[FTP attack] FileZilla FTP server under attack

[Vfo]

Hi.

 

I have a small FileZilla FTP running for familymembers to backup offsite (they have one too for my stuff) just in case.

We've had them running for 8 years or so without any issues. We barely use them.

Today a lot of attempted traffic caught my eye, and it looks like it's being attacked.
I don't think anything got through, but I'm not sure what I should do.

Any recommendations? I wouldn't want to limit access to only a few select addresses since we sometimes get new IPs and even use our phones if we need something randomly.

 

Thank you for your input.

https://pastebin.com/xmc2R3G2

 

*Replaced the host name IP with "serverIP:port" to avoid people 'checking it out'.

[Electronics Wizardy]

First of all, don't use ftp, it is very not secure. There is plain text password flying about, stay away.

 

Use something like scp or sshfs, much more secure and harder to get into.

[suom1_embark]

You could always limit it to larger networks than specific addresses but less than whole internet. 
For instance if you're a AT&T customer you could then whitelist the networks that AT&T announces to internet. These networks can be found on websites like https://bgp.he.net 

 

I would however advice you as previous poster, do not use FTP (without SSL/TLS). 

[Vfo]

Thank you both for your advice.

 

The security isn't extremely important since it's just weekly backups in multiple different locations.

We've had it for 8 years without a problem.

Getting a certificate on FTP seemed difficult, so we never bothered.

 

The attacks are still going on, but it's the same commands being tried over and over again from 500+ IPs, and it all comes up as unrecognized commands.

 

 

SSHFS looks interesting and might be more userfriendly for our parents with a mounted drive.

 

We don't use the same passwords for the FTP as anything else. It's all 16 character random generated passwords.

From the commands they're trying to get through, I don't even think they want the passwords, but rather infect it to become a zombie or something.

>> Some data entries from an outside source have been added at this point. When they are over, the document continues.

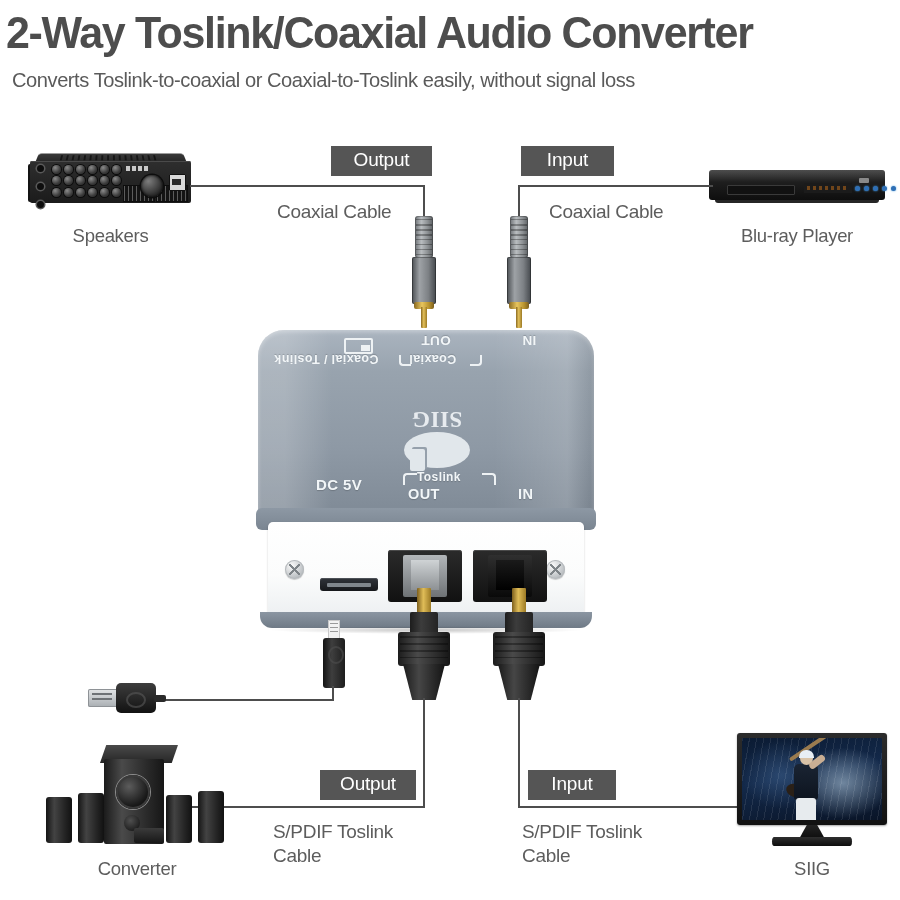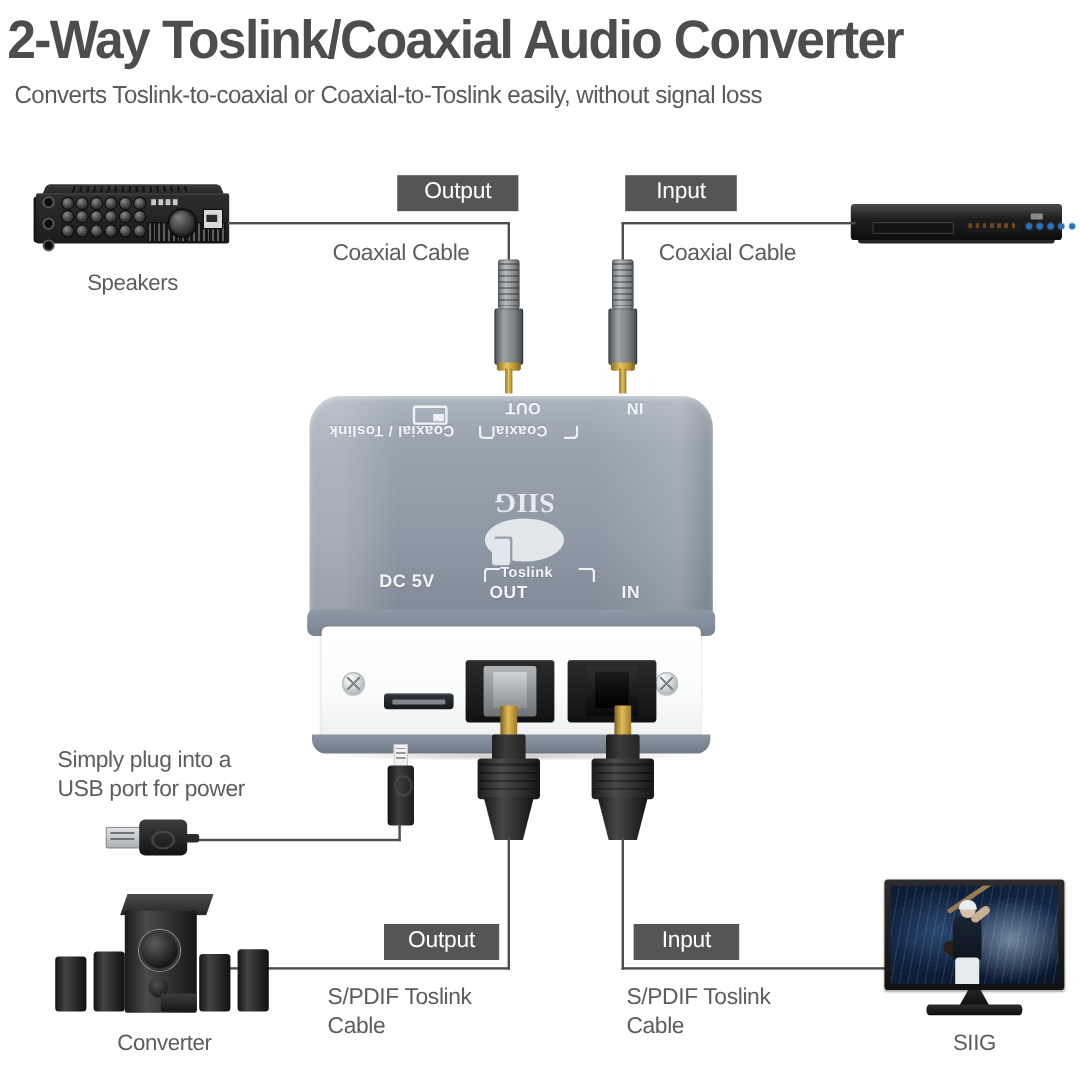"Blu-ray Player" div.dev-label { html: none -> <div>Blu-ray Player</div> }
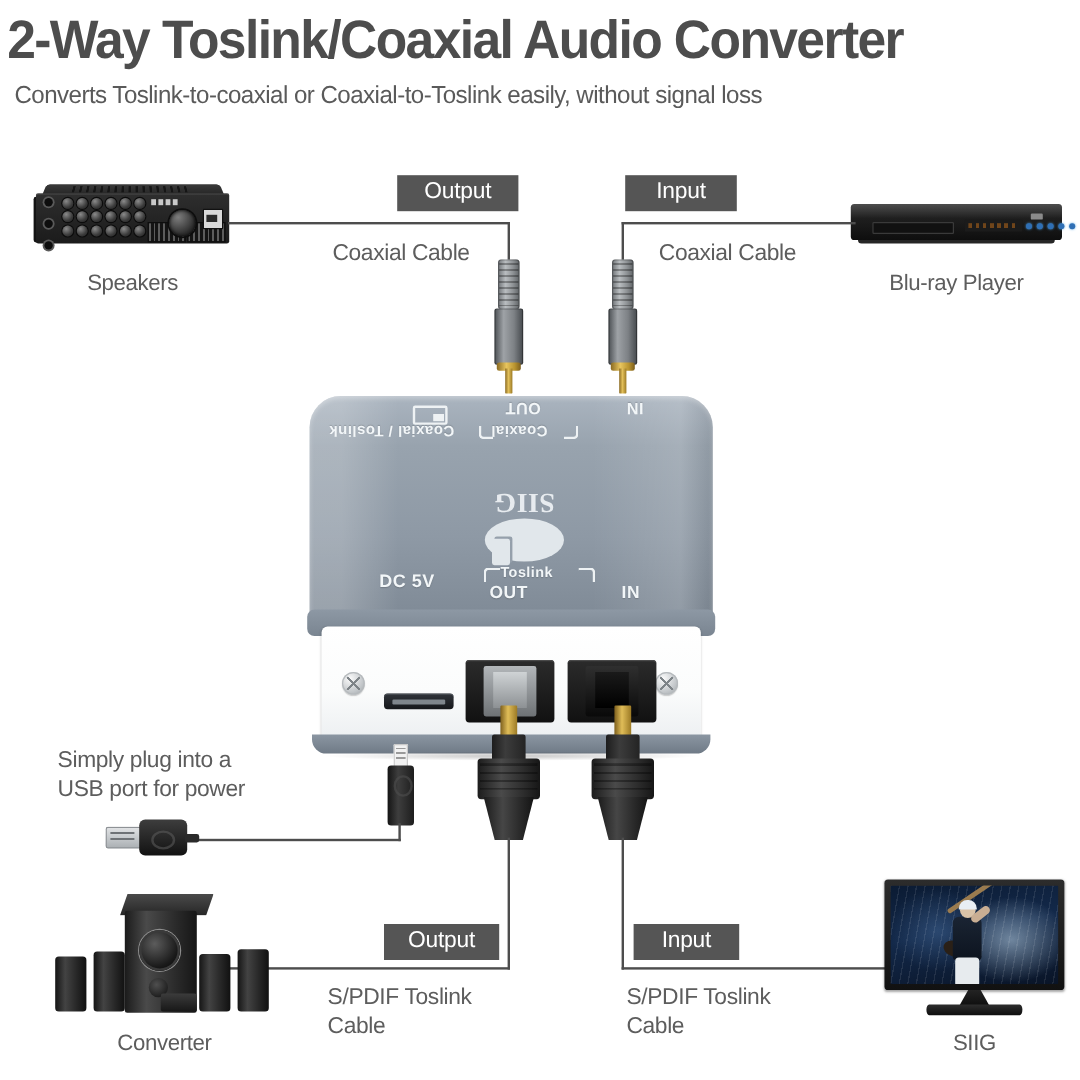"Simply plug into a" div.cap { html: <div>Simply plug into a</div> -> none }
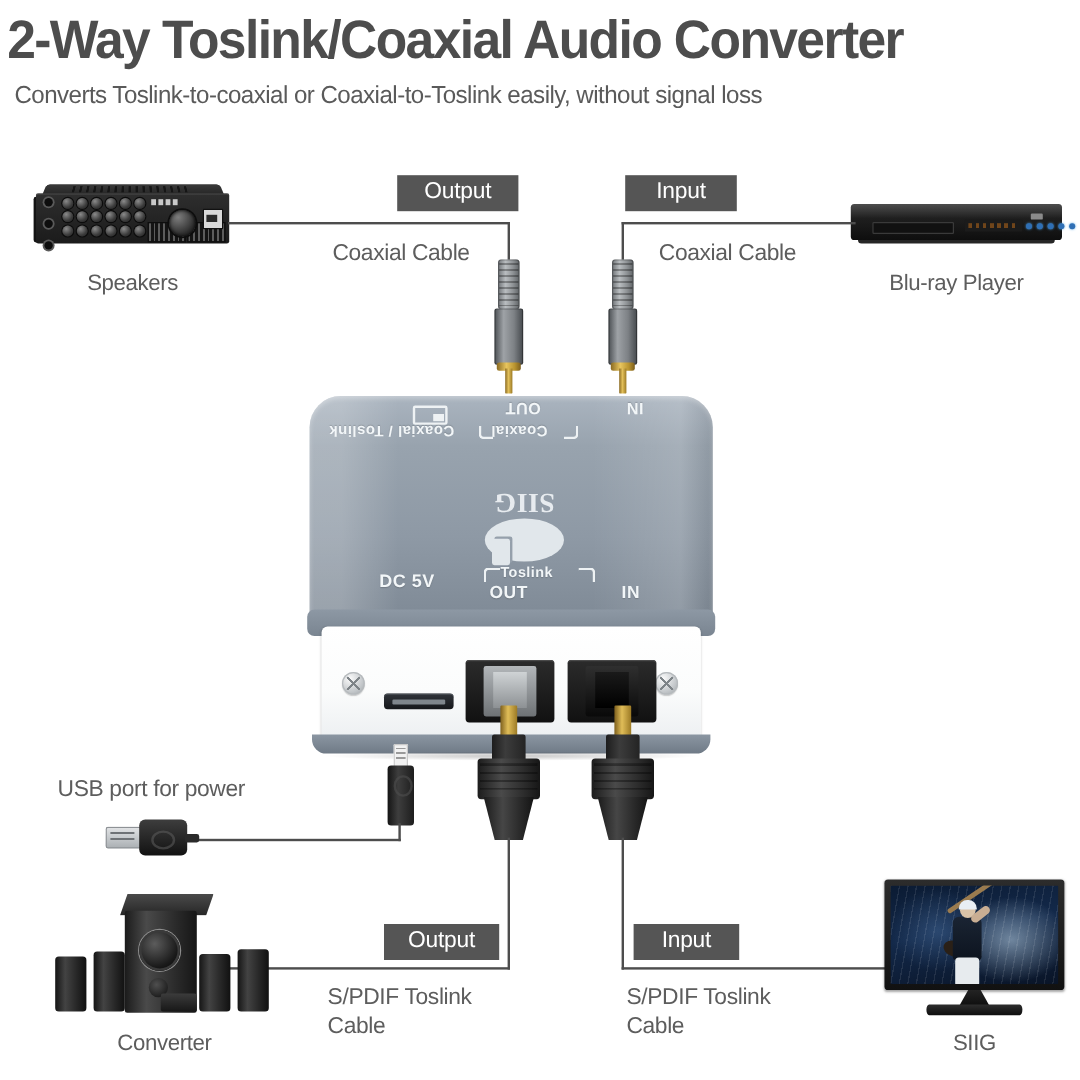"USB port for power" div.cap { html: <div>USB port for power</div> -> none }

That's probably the same reason they have 500+ IPs acting instantly as soon as I block one. I have blocked 438 IPs so far, from all over the world, and they pop up as fast as I can click them.

 

I'll look into the mounted drive options next week probably.

 

Thank you for your suggestions and help!

[Falconevo]

You have the FTP port open to the public, it will be scanned, prodded and poked by all sorts of tools from all over the world.  This is absolutely normal for any service that is open to the public, expect it to get probed and exploited should an exploit be available for the software version you are running.

 

I wouldn't personally recommend using FTP as it's not very secure, but it also depends how much you care about the content being sent over it.  I would also look in to locking down the firewall rules to per IP (if static) if dynamic per DNS value and use a service such as no-ip to run a dynamic DNS service on the dynamic IP provided by the ISPs.